Then, as though the keyhole really
was
a mouth, it seemed to open wider. Without warning, the key slid forward and twisted to one side. I braced myself against the door and pushed. The wood shuddered and creaked and, slowly, the door began to move, scraping against the floor. I pulled the key out and pushed harder, until the door opened—just a few inches, but it was enough.

I took a deep breath and stepped inside, closed the door behind me, and turned the rusted dead bolt until it clicked into place.

I stood in an empty room, cold and with walls of the same thick gray stone as the exterior. No furniture. No rugs or curtains, no empty bottles or spent cigarette butts or works; no sign that this was a place where Ted might have slept, or homeless people crashed, or teenagers or addicts partied. Nothing except for yellowish dust on the slate floor, and cobwebs and dead flies in the corner, a few brittle willow leaves that crumbled when I touched them.

Yet for some reason it didn’t feel abandoned. There wasn’t that musty smell you find in empty houses. Instead, I inhaled the same rain-sweet scent as the canal outside, faint as a childhood memory. I crossed to the solitary window, glanced back to see my own footprints in the dust but no others. On the floor was a dark, rectangular spot, marking where a table or bed might once have stood. On the wall above it, someone—Ted?—had scrawled graffiti in white chalk.

Shit on God!

Beneath this was a childishly drawn sun. It looked so much like a crude caricature of my own tag that I flushed: had Ted drawn it to mock me?

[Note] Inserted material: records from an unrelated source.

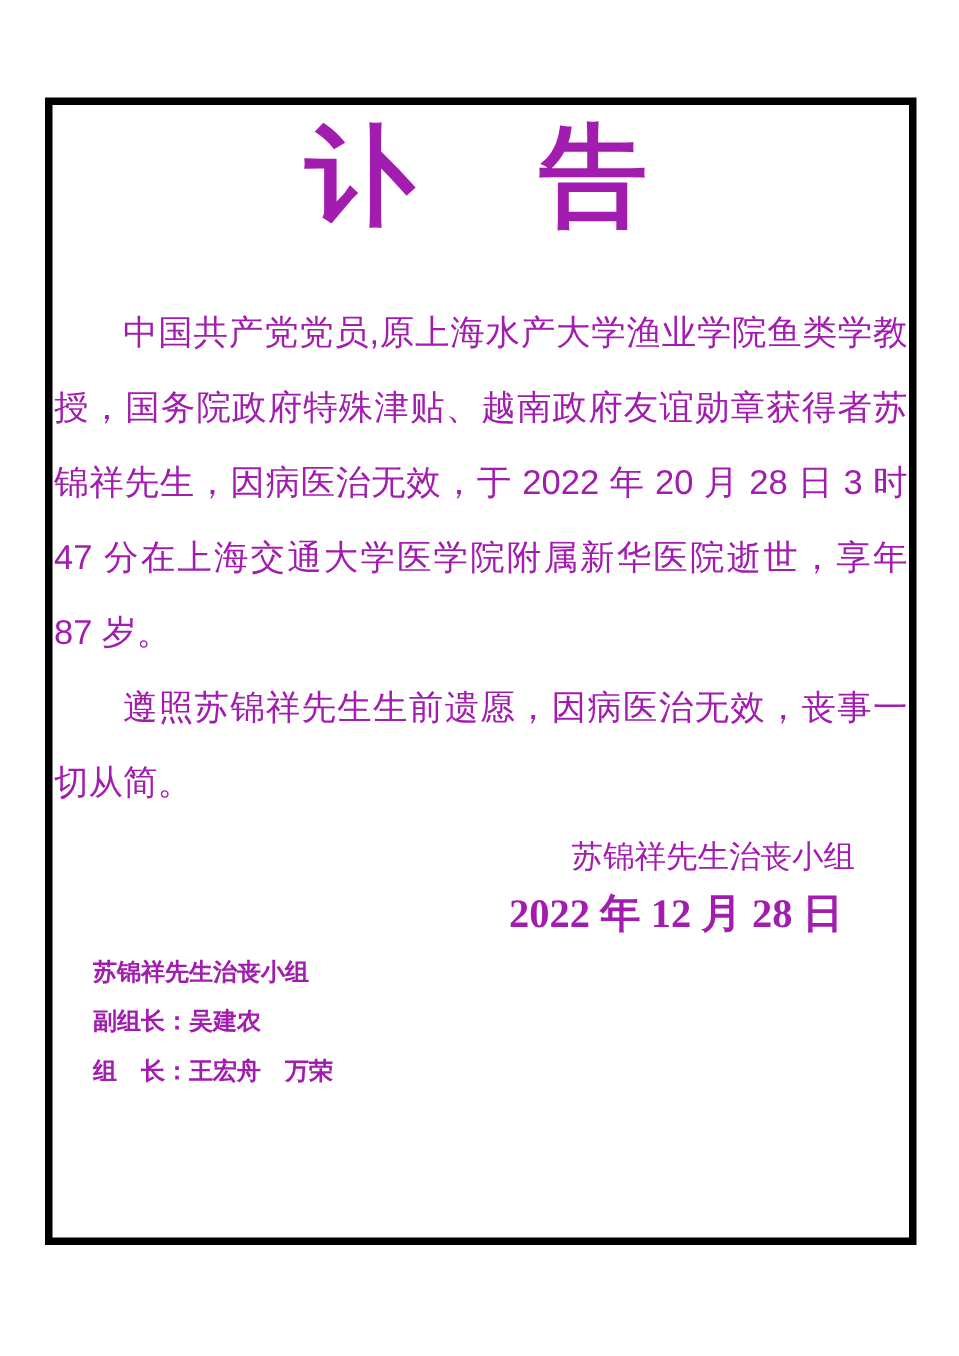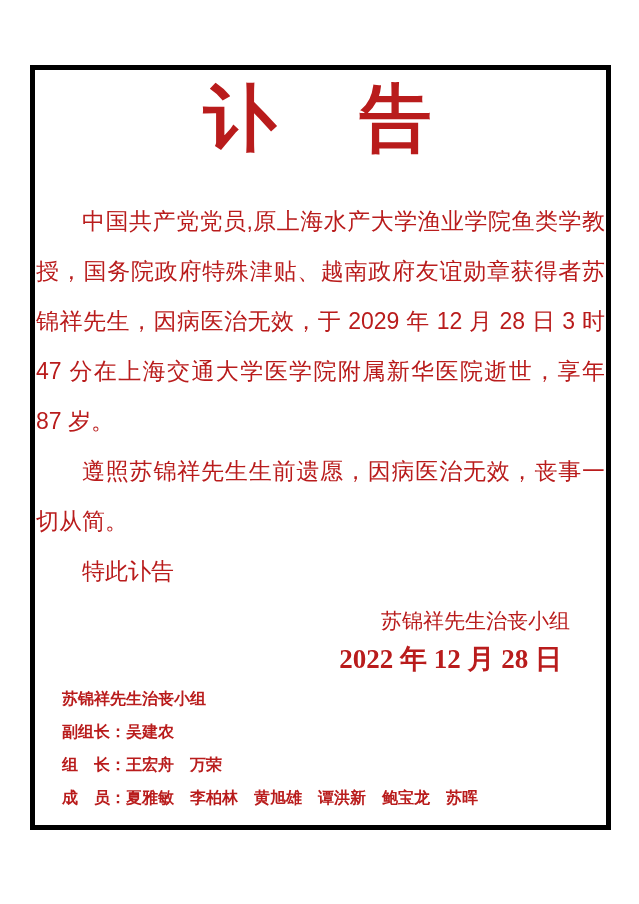--- a/index.html
+++ b/index.html
@@ -5,21 +5,21 @@
   html, body {
     margin: 0;
     padding: 0;
     background: #ffffff;
   }
   .page {
     position: relative;
     width: 639px;
     height: 904px;
     background: #ffffff;
-    color: #b91c1c;
+    color: #a21caf;
     overflow: hidden;
   }
   .notice-box {
     position: absolute;
     left: 30px;
     top: 65px;
     width: 581px;
     height: 765px;
     box-sizing: border-box;
     border: 5px solid #000000;
@@ -80,31 +80,29 @@
 </style>
 </head>
 <body>
 
 <div class="page">
   <div class="notice-box">
 
     <h1 class="title">讣　告</h1>
 
     <div class="body-text">
-      <p class="para">中国共产党党员,原上海水产大学渔业学院鱼类学教授，国务院政府特殊津贴、越南政府友谊勋章获得者苏锦祥先生，因病医治无效，于 2029 年 12 月 28 日 3 时 47 分在上海交通大学医学院附属新华医院逝世，享年 87 岁。</p>
+      <p class="para">中国共产党党员,原上海水产大学渔业学院鱼类学教授，国务院政府特殊津贴、越南政府友谊勋章获得者苏锦祥先生，因病医治无效，于 2022 年 20 月 28 日 3 时 47 分在上海交通大学医学院附属新华医院逝世，享年 87 岁。</p>
       <p class="para">遵照苏锦祥先生生前遗愿，因病医治无效，丧事一切从简。</p>
-      <p class="para">特此讣告</p>
     </div>
 
     <div class="signature-block">
       <div class="signature-line">苏锦祥先生治丧小组</div>
       <div class="date-line">2022 年 12 月 28 日</div>
     </div>
 
     <div class="committee">
       <div class="committee-heading">苏锦祥先生治丧小组</div>
       <div class="committee-row">副组长：吴建农</div>
       <div class="committee-row">组　长：王宏舟　万荣</div>
-      <div class="committee-row">成　员：夏雅敏　李柏林　黄旭雄　谭洪新　鲍宝龙　苏晖</div>
     </div>
 
   </div>
 </div>
 
 </body></html>

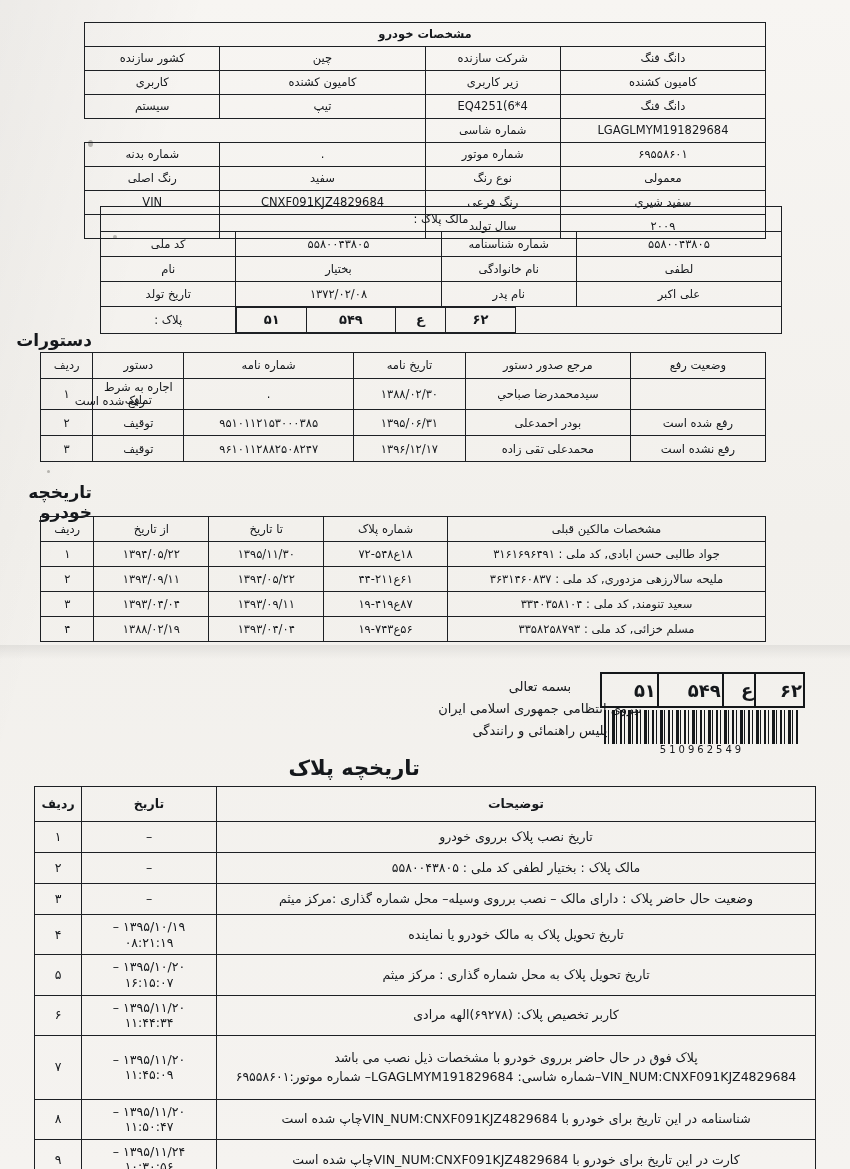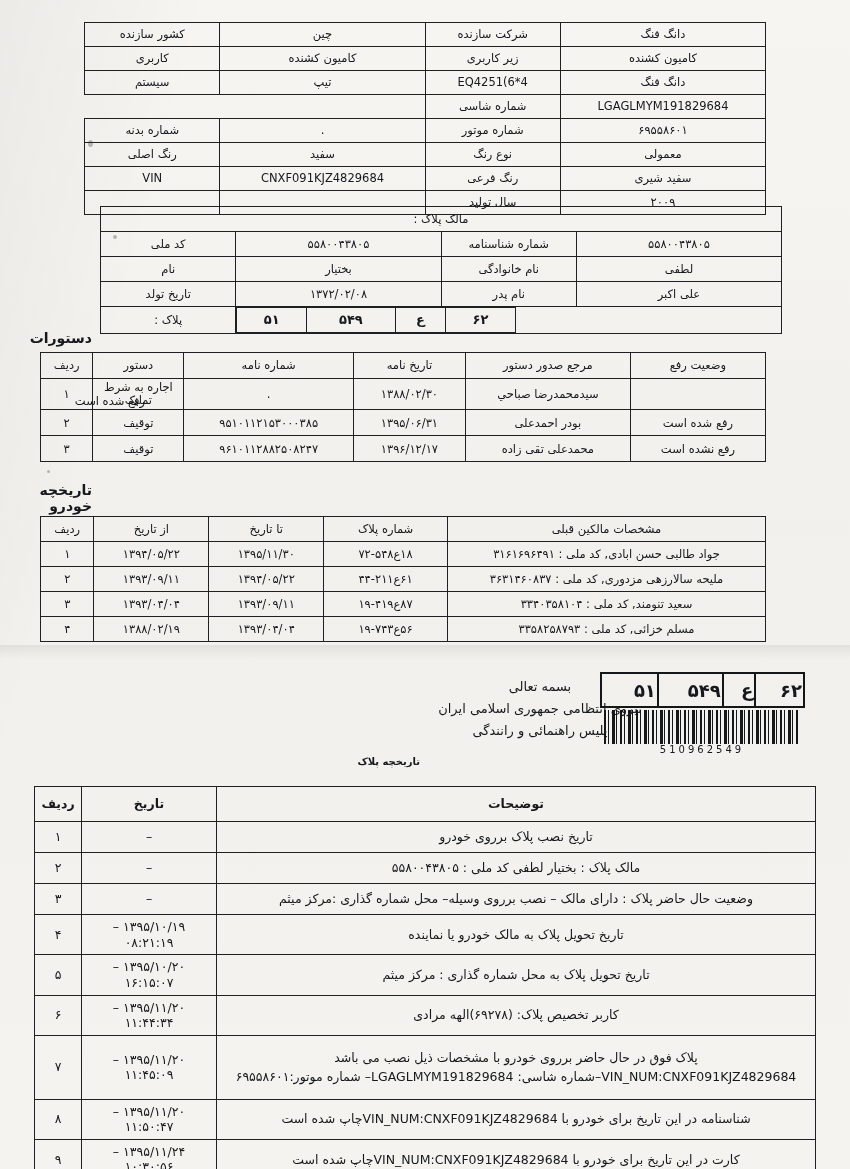--- a/index.html
+++ b/index.html
@@ -31,21 +31,21 @@
     border:1px solid #1d2024;
     padding:2px 4px;
     font-size:11.5px;
     line-height:1.25;
     text-align:center;
     vertical-align:middle;
     background:transparent;
   }
   .ttl{
     position:absolute;
-    font-size:14px;
+    font-size:17px;
     font-weight:bold;
   }
   .right{text-align:right;}
 
   
   #specs{left:84px;top:22px;width:682px;}
   #specs td{height:19px;}
   #specs .c-lab{width:96px;}
   #specs .c-val{width:150px;}
   #specs .c-lab2{width:96px;}
@@ -74,33 +74,36 @@
       #14171a 8px 11px, transparent 11px 12px, #14171a 12px 13px, transparent 13px 16px);
   }
   .barcode-num{position:absolute;left:604px;top:744px;width:196px;text-align:center;font-size:10px;letter-spacing:3px;}
 
   #plate-history{left:34px;top:786px;width:782px;}
   #plate-history td{padding:4px 6px;font-size:12.5px;height:22px;}
   #plate-history .c-no{width:34px;}
   #plate-history .c-date{width:122px;}
   #plate-history .c-desc{text-align:center;}
   #plate-history thead td{font-weight:bold;height:26px;}
-  .big-title{position:absolute;right:430px;top:756px;font-size:10px;font-weight:bold;}
+  .big-title{position:absolute;right:430px;top:756px;font-size:21px;font-weight:bold;}
 </style>
 </head>
 <body>
 
 <div class="scan"></div>
 <div class="sheet-edge"></div>
 <div class="speck" style="left:88px;top:140px;width:5px;height:7px;"></div>
 <div class="speck" style="left:113px;top:235px;width:4px;height:4px;"></div>
 <div class="speck" style="left:47px;top:470px;width:3px;height:3px;"></div>
 
 <table class="tbl" id="specs">
   <tbody>
+      <tr class="title-row">
+    <td colspan="4">مشخصات خودرو</td>
+  </tr>
   <tr>
     <td class="c-val2">دانگ فنگ</td>
     <td class="c-lab2">شرکت سازنده</td>
     <td class="c-val">چین</td>
     <td class="c-lab">کشور سازنده</td>
   </tr>
   <tr>
     <td>کامیون کشنده</td>
     <td>زیر کاربری</td>
     <td>کامیون کشنده</td>

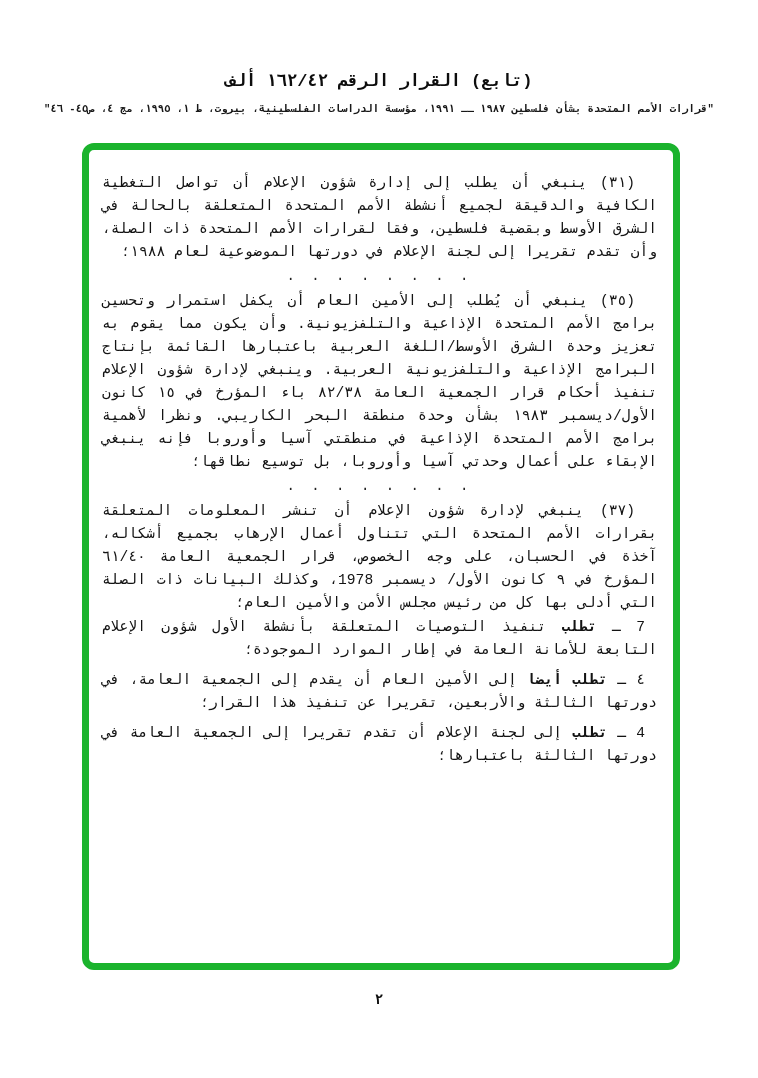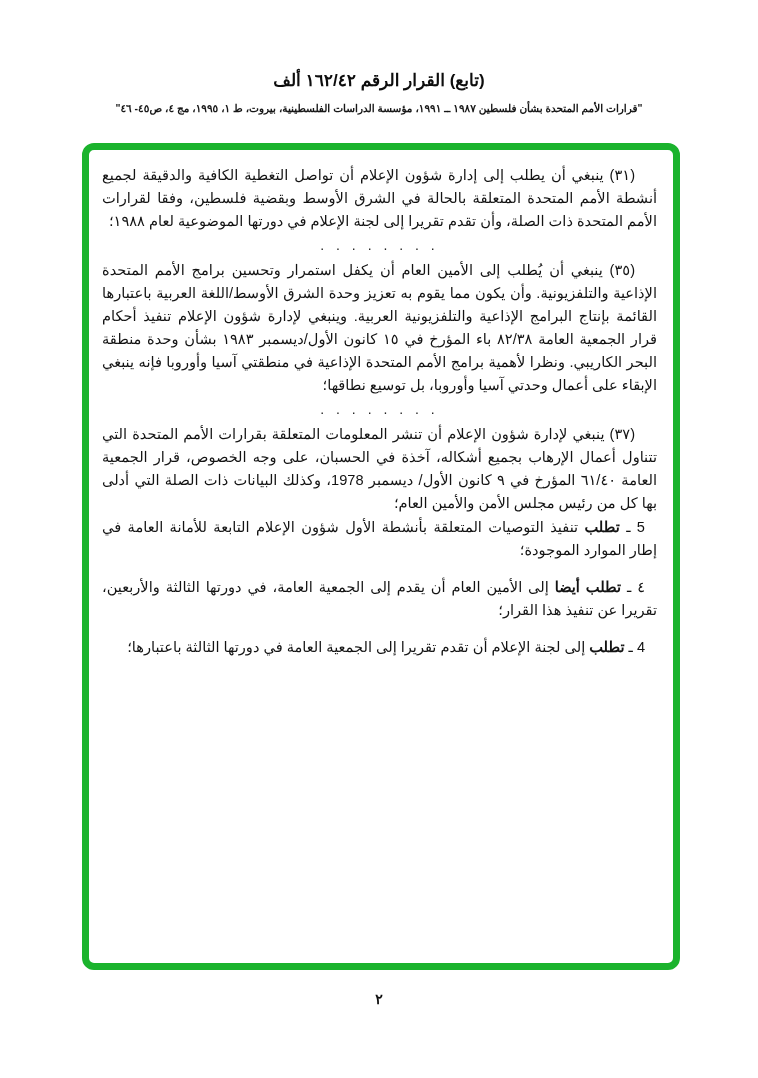--- a/index.html
+++ b/index.html
@@ -1,21 +1,21 @@
 <!DOCTYPE html>
 <html lang="ar"><head>
 <meta charset="utf-8">
 <style>
   html, body { margin: 0; padding: 0; background: #ffffff; }
   .sheet {
     position: relative;
     width: 758px;
     height: 1016px;
     background: #ffffff;
-    font-family: Liberation Sans, sans-serif;
+    font-family: Liberation Mono, monospace;
     color: #111111;
     overflow: hidden;
   }
   .doc-title {
     position: absolute;
     top: 70px; left: 0; right: 0;
     text-align: center;
     direction: rtl;
     font-weight: bold;
     font-size: 17px;
@@ -30,21 +30,21 @@
     font-size: 10.5px;
     color: #171717;
   }
   .content-frame {
     position: absolute;
     left: 82px; top: 143px;
     box-sizing: border-box;
     width: 598px; height: 827px;
     border: 7px solid #1bb32d;
     border-radius: 12px;
-    padding: 14px 16px 0 13px;
+    padding: 22px 16px 0 13px;
     direction: rtl;
     background: #ffffff;
   }
   .body-text p {
     margin: 0 0 1px 0;
     font-size: 14.6px;
     line-height: 23px;
     text-align: justify;
     color: #131313;
   }
@@ -52,21 +52,21 @@
   .sep {
     text-align: center;
     font-size: 14px;
     letter-spacing: 4px;
     line-height: 23px;
     margin: 1px 0 2px 0;
     color: #222;
   }
   p.item { text-indent: 12px; }
   p.item b { font-weight: bold; }
-  p.gap-before { margin-top: 14px; }
+  p.gap-before { margin-top: 7px; }
   .page-number {
     position: absolute;
     top: 991px; left: 0; right: 0;
     text-align: center;
     font-weight: bold;
     font-size: 14px;
     color: #0d0d0d;
   }
 </style>
 </head>
@@ -85,21 +85,21 @@
 
       <div class="sep">. . . . . . . .</div>
 
       <p class="para">(٣٥) ينبغي أن يُطلب إلى الأمين العام أن يكفل استمرار وتحسين برامج الأمم المتحدة الإذاعية والتلفزيونية. وأن يكون مما يقوم به تعزيز وحدة الشرق الأوسط/اللغة العربية باعتبارها القائمة بإنتاج البرامج الإذاعية والتلفزيونية العربية. وينبغي لإدارة شؤون الإعلام تنفيذ أحكام قرار الجمعية العامة ٨٢/٣٨ باء المؤرخ في ١٥ كانون الأول/ديسمبر ١٩٨٣ بشأن وحدة منطقة البحر الكاريبي. ونظرا لأهمية برامج الأمم المتحدة الإذاعية في منطقتي آسيا وأوروبا فإنه ينبغي الإبقاء على أعمال وحدتي آسيا وأوروبا، بل توسيع نطاقها؛</p>
 
       <div class="sep">. . . . . . . .</div>
 
       <p class="para">(٣٧) ينبغي لإدارة شؤون الإعلام أن تنشر المعلومات المتعلقة بقرارات الأمم المتحدة التي تتناول أعمال الإرهاب بجميع أشكاله، آخذة في الحسبان، على وجه الخصوص، قرار الجمعية العامة ٦١/٤٠ المؤرخ في ٩ كانون الأول/ ديسمبر 1978، وكذلك البيانات ذات الصلة التي أدلى بها كل من رئيس مجلس الأمن والأمين العام؛</p>
 
       <p class="item">
-        <span>5 ـ</span>
+        <span>7 ـ</span>
         <b>تطلب</b>
         <span>تنفيذ التوصيات المتعلقة بأنشطة الأول شؤون الإعلام التابعة للأمانة العامة في إطار الموارد الموجودة؛</span>
       </p>
 
 
       <p class="item gap-before">
         <span>٤ ـ</span>
         <b>تطلب أيضا</b>
         <span>إلى الأمين العام أن يقدم إلى الجمعية العامة، في دورتها الثالثة والأربعين، تقريرا عن تنفيذ هذا القرار؛</span>
       </p>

But that was impossible. I’d never spoken to Ted before that afternoon, and only Clea and a few of my housemates knew I was the person behind “Radiant Days.” I leaned against the wall and stared at the window opposite me, waning sunlight seeping through the filthy glass. Around me dust motes turned in lazy vortices, as though I were trapped inside a darkened snow globe. I eased myself to the floor and closed my eyes.

I must have dozed, waking when the throb of pins and needles
shot through my leg. I groaned, then stumbled to my feet in alarm.

On the stone wall glowed a brilliant square, a window I’d somehow missed. But when I looked closer, I saw that what seemed to be luminous glass was actually a square of light reflected from the window on the other side of the room.

The optical illusion was startling. The false window appeared so real it seemed as though it would open onto the woods outside. In the National Gallery I’d seen trompe l’oeil paintings, where the artist fools you into thinking there’s a fold of cloth draped across the canvas, or a hidden door embedded in the painting itself.

But I’d never seen anything like that in real life. I pressed my palm against the wall, the stone warm and rough, slightly porous; ran my hand across it to clear away dust and cobwebs. I pulled out my can of spray paint, shook it, and pointed the nozzle at the wall, drawing a yellow arabesque and rayed eye. I signed my tag, set the can on the floor, and stepped back, staring at the image.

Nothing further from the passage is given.